• Aim of the exercise
Each record must be printed again exactly as it appears.

• Records for processing

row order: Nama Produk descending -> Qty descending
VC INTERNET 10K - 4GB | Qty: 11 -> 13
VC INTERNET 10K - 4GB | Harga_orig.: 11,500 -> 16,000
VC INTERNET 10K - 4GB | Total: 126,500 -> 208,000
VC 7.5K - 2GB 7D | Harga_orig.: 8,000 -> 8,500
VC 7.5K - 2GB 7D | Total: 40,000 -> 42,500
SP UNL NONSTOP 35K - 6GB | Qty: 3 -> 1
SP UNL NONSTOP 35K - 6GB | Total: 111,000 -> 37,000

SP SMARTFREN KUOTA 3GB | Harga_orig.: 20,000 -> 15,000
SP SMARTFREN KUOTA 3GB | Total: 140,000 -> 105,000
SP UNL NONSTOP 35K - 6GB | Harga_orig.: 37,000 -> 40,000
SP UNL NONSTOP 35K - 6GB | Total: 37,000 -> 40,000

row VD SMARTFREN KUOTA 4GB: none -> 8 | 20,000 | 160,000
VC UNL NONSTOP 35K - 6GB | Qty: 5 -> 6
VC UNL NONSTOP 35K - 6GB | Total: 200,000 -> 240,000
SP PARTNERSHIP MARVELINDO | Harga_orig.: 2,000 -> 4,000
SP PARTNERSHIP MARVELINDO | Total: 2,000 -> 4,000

• Reply to the task
row order: Nama Produk descending -> Qty descending
VC INTERNET 10K - 4GB | Qty: 11 -> 13
VC INTERNET 10K - 4GB | Harga_orig.: 11,500 -> 16,000
VC INTERNET 10K - 4GB | Total: 126,500 -> 208,000
VC 7.5K - 2GB 7D | Harga_orig.: 8,000 -> 8,500
VC 7.5K - 2GB 7D | Total: 40,000 -> 42,500
SP UNL NONSTOP 35K - 6GB | Qty: 3 -> 1
SP UNL NONSTOP 35K - 6GB | Total: 111,000 -> 37,000

SP SMARTFREN KUOTA 3GB | Harga_orig.: 20,000 -> 15,000
SP SMARTFREN KUOTA 3GB | Total: 140,000 -> 105,000
SP UNL NONSTOP 35K - 6GB | Harga_orig.: 37,000 -> 40,000
SP UNL NONSTOP 35K - 6GB | Total: 37,000 -> 40,000

row VD SMARTFREN KUOTA 4GB: none -> 8 | 20,000 | 160,000
VC UNL NONSTOP 35K - 6GB | Qty: 5 -> 6
VC UNL NONSTOP 35K - 6GB | Total: 200,000 -> 240,000
SP PARTNERSHIP MARVELINDO | Harga_orig.: 2,000 -> 4,000
SP PARTNERSHIP MARVELINDO | Total: 2,000 -> 4,000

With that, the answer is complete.